What is the PHP manual talking about with clearstatcache()? - php

You should also note that PHP doesn't cache information about non-existent files. So, if you call file_exists() on a file that doesn't exist, it will return false until you create the file. If you create the file, it will return true even if you then delete the file. However unlink() clears the cache automatically.
Source: https://www.php.net/manual/en/function.clearstatcache.php
I've read this numerous times but simply cannot make any sense of it. What is the actual information it's trying to convey?
To me, it sounds as if it's contradicting itself. First it says that PHP doesn't cache information about non-existent files. Then it goes on to state that it will return true even if you delete the file. But also that unlink() clears the cache automatically.
Is it referring to the file being deleted outside of PHP? Isn't that the only thing it can mean? But the way it's put is so incredibly confusing, ambiguous and weird. Why even mention that file_exists() will return false until you create the file? It's like saying that water will remain wet even if you clap your hands.
Is it actually saying, in a very round-about way, that I have to always run clearstatcache() before file_exists() unless I want a potentially lying response because a non-PHP script/program has deleted the file in question after the script was launched?
I swear I've spent half my life just re-reading cryptic paragraphs like this because they just don't seem to be written by a human being. I've many, many times had to ask questions like this about small parts of various manuals, and even then, who knows if your interpretations are correct?
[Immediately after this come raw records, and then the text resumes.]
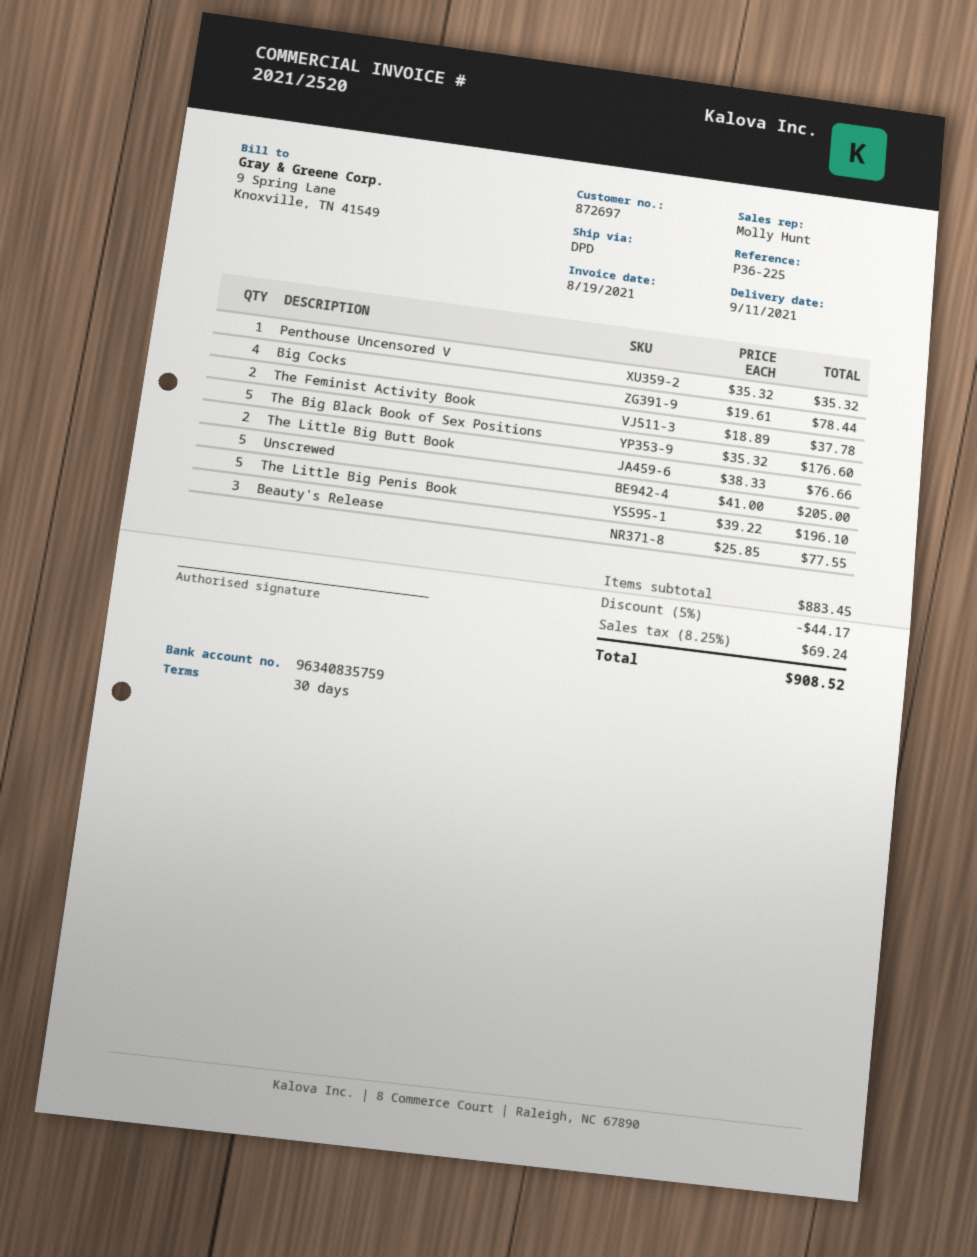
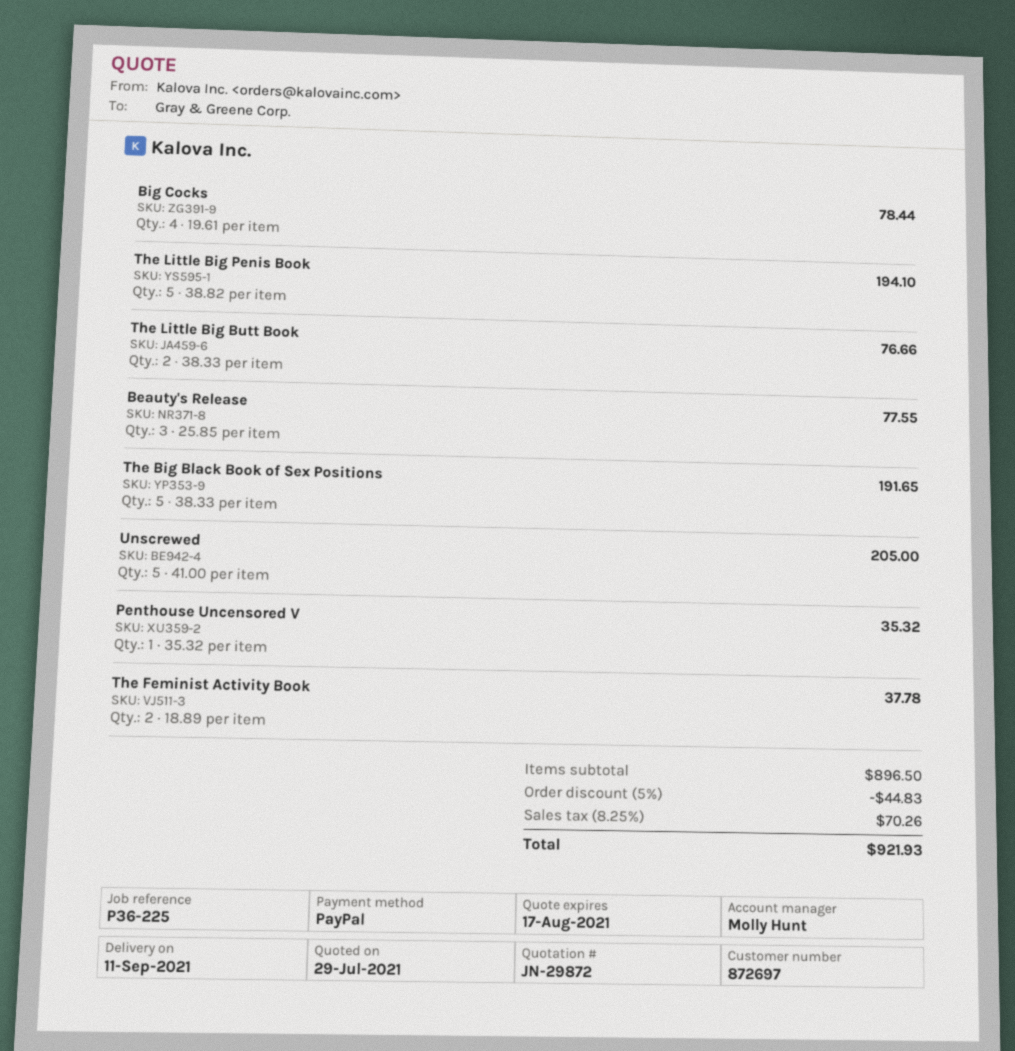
The Big Black Book of Sex Positions: 5 x 35.32 = 176.60 -> 5 x 38.33 = 191.65
The Little Big Penis Book: 5 x 39.22 = 196.10 -> 5 x 38.82 = 194.10
subtotal: 883.45 -> 896.50
discount: 5% = 44.17 -> 5% = 44.83
tax: 8.25% = 69.24 -> 8.25% = 70.26
total: 908.52 -> 921.93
I'd like to first address your last paragraph:
I swear I've spent half my life just re-reading cryptic paragraphs like this because they just don't seem to be written by a human being.
Quite the opposite: like all human beings, the people who contribute to the PHP manual are not perfect, and make mistakes. It's worth stressing that in this case these people are not professional writers being paid to write the text, they are volunteers who have spent their free time working on it, and yet the result is better than many manuals I've seen for paid software. If there are parts you think could be improved, I encourage you to join that effort.
Now, onto the actual question. Before going onto the part you quote, let's look at the first sentence on that page:
When you use stat(), lstat(), or any of the other functions listed in the affected functions list (below), PHP caches the information those functions return in order to provide faster performance.
What this is saying is that when PHP asks the system about the status of a file (permissions, modification times, etc), it stores the answer in a cache. Next time you ask about the same file, it looks in that cache rather than asking the system again.
Now, onto the part you quoted:
You should also note that PHP doesn't cache information about non-existent files.
Straight-forward enough: if PHP asks the system about the status of a file, and the answer is "it doesn't exist", PHP does not store that answer in its cache.
So, if you call file_exists() on a file that doesn't exist, it will return false until you create the file.
The first time you call file_exists() for a file, PHP will ask the system; if the system says it doesn't exist, and you call file_exists() again, PHP will ask the system again. As soon as the file starts existing, a call to file_exists() will return true.
Put another way, file_exists() is guaranteed not to return false if the file exists at the time you call it.
If you create the file, it will return true even if you then delete the file.
This is the point of the paragraph: as soon as the system says "yes, the file exists", PHP will store the information about it in its cache. If you then call file_exists() again, PHP will not ask the system; it will assume that it still exists, and return true.
In other words, file_exists() is not guaranteed to return true if the file doesn't exist, because it might have previously existed, and had information filed in the cache.
However unlink() clears the cache automatically.
As you guessed, all of the above is about you monitoring if something else has created or deleted the file. This is just confirming that if you delete it from within PHP itself, PHP knows that any information it had cached about that file is now irrelevant, and discards it.
Perhaps a different way to word this would be to give a scenario: Imagine you have a piece of software that creates a temporary file while it's running; you want to monitor when it is created, and when it is deleted. If you write a loop which repeatedly calls file_exists(), it will start returning true as soon as the software creates the file, without any delay or false negatives; however, it will then carry on returning true, even after the software deletes the file. In order to see when it is deleted, you need to additionally call clearstatcache() on each iteration of the loop, so that PHP asks the system every time.

Related

PHP include inside loop - is it hard on disk io?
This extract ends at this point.